London M&A Analyst Claims She Was Fired Over “Fruit” + Bonus Discrimination – Trying to Understand This
I’ve seen a TikTok circulating recently (not naming names for obvious reasons) from a former London M&A An/As who says she was fired in circumstances that, on the face of it, sound extremely questionable. Curious if anyone else here has seen her videos as well.
Her version of events is roughly as follows.
She was working in London M&A and had been poached from another bank. She says she was regularly working until 2am. She claims that her bonus was roughly 4x lower than the men on her team and that she raised this issue internally. She then took sick leave, and two days later she was terminated. The official reason given was something trivial, allegedly “eating fruit,” but she believes the real reason was retaliation for raising the bonus discrepancy.
She has also said the experience gave her PTSD and that she is now unable to work because she has lost trust in employers, and is currently on benefits.
First, if retaliation for raising pay discrimination concerns happened, that would be a very serious compliance issue. No serious bank wants to be anywhere near that kind of exposure, especially in London.
Second, she is a South Asian woman. Whatever people on here think about DEI, the reality is that most major banks are actively trying to increase female representation, and particularly ethnic minority female representation, at every level of the pipeline. There are diversity scholarships, targeted recruitment initiatives, internal mobility programmes, and heavy scrutiny around promotion rates from analyst to associate. I am not saying discrimination cannot happen. I am saying the institutional incentives today are strongly aligned towards retaining and promoting high performing women, not randomly pushing them out.
I do not want to be the stereotypical WSO poster who jumps straight to cynicism. Women absolutely deserve a fair shot in finance. If anything, banks are under pressure to do more, not less, to support progression.
What makes this difficult to assess from the outside is that terminations in London investment banking are rarely framed around something trivial.
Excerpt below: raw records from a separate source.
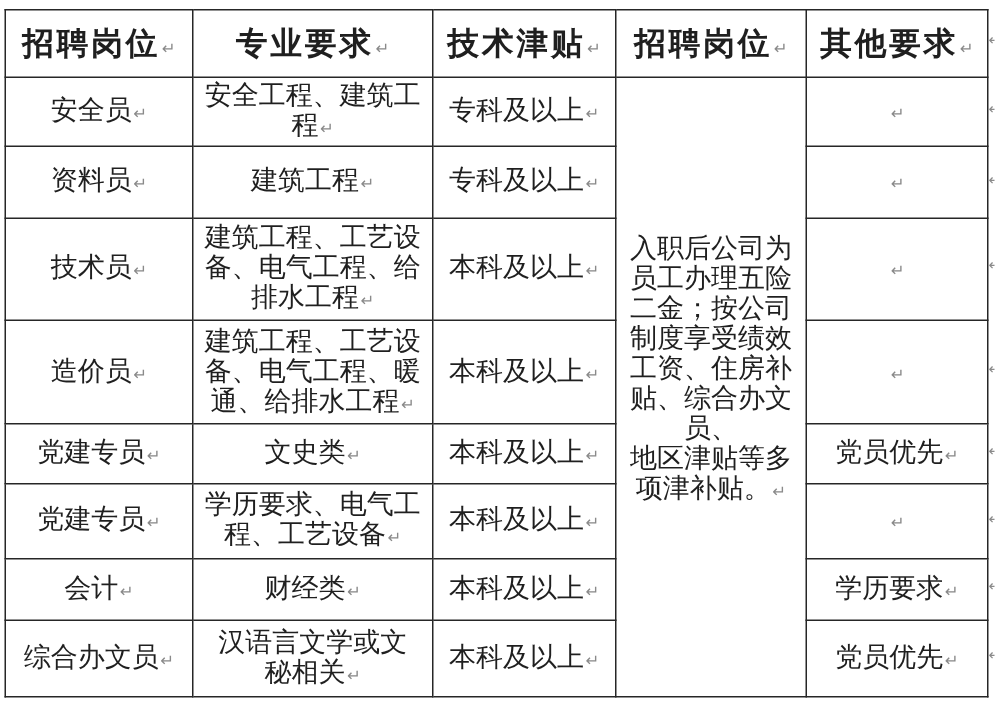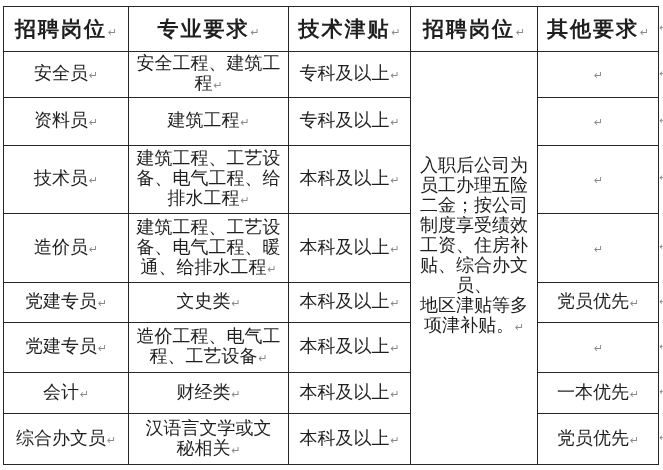--- a/index.html
+++ b/index.html
@@ -107,30 +107,30 @@
       <td><span class="txt"></span><span class="mark">↵</span></td>
     </tr>
     <tr style="height:40px">
       <td><span class="txt">党建专员</span><span class="mark">↵</span></td>
       <td><span class="txt">文史类</span><span class="mark">↵</span></td>
       <td><span class="txt">本科及以上</span><span class="mark">↵</span></td>
       <td><span class="txt">党员优先</span><span class="mark">↵</span></td>
     </tr>
     <tr style="height:50px">
       <td><span class="txt">党建专员</span><span class="mark">↵</span></td>
-      <td><span class="txt">造价工程、电气工
+      <td><span class="txt">学历要求、电气工
 程、工艺设备</span><span class="mark">↵</span></td>
       <td><span class="txt">本科及以上</span><span class="mark">↵</span></td>
       <td><span class="txt"></span><span class="mark">↵</span></td>
     </tr>
     <tr style="height:41px">
       <td><span class="txt">会计</span><span class="mark">↵</span></td>
       <td><span class="txt">财经类</span><span class="mark">↵</span></td>
       <td><span class="txt">本科及以上</span><span class="mark">↵</span></td>
-      <td><span class="txt">一本优先</span><span class="mark">↵</span></td>
+      <td><span class="txt">学历要求</span><span class="mark">↵</span></td>
     </tr>
     <tr style="height:51px">
       <td><span class="txt">综合办文员</span><span class="mark">↵</span></td>
       <td><span class="txt">汉语言文学或文
 秘相关</span><span class="mark">↵</span></td>
       <td><span class="txt">本科及以上</span><span class="mark">↵</span></td>
       <td><span class="txt">党员优先</span><span class="mark">↵</span></td>
     </tr>
   </tbody>
 </table>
There is usually documentation, performance tracking, and HR sign off. That does not mean unfair decisions never happen. It does mean there is almost always more context than what makes it to social media.
Genuinely interested if anyone else has seen the videos and what your take is, especially those in London M&A. In the current DEI and compliance environment, how plausible is retaliation of this nature? And how often do we see performance or interpersonal issues that never make it into the public narrative?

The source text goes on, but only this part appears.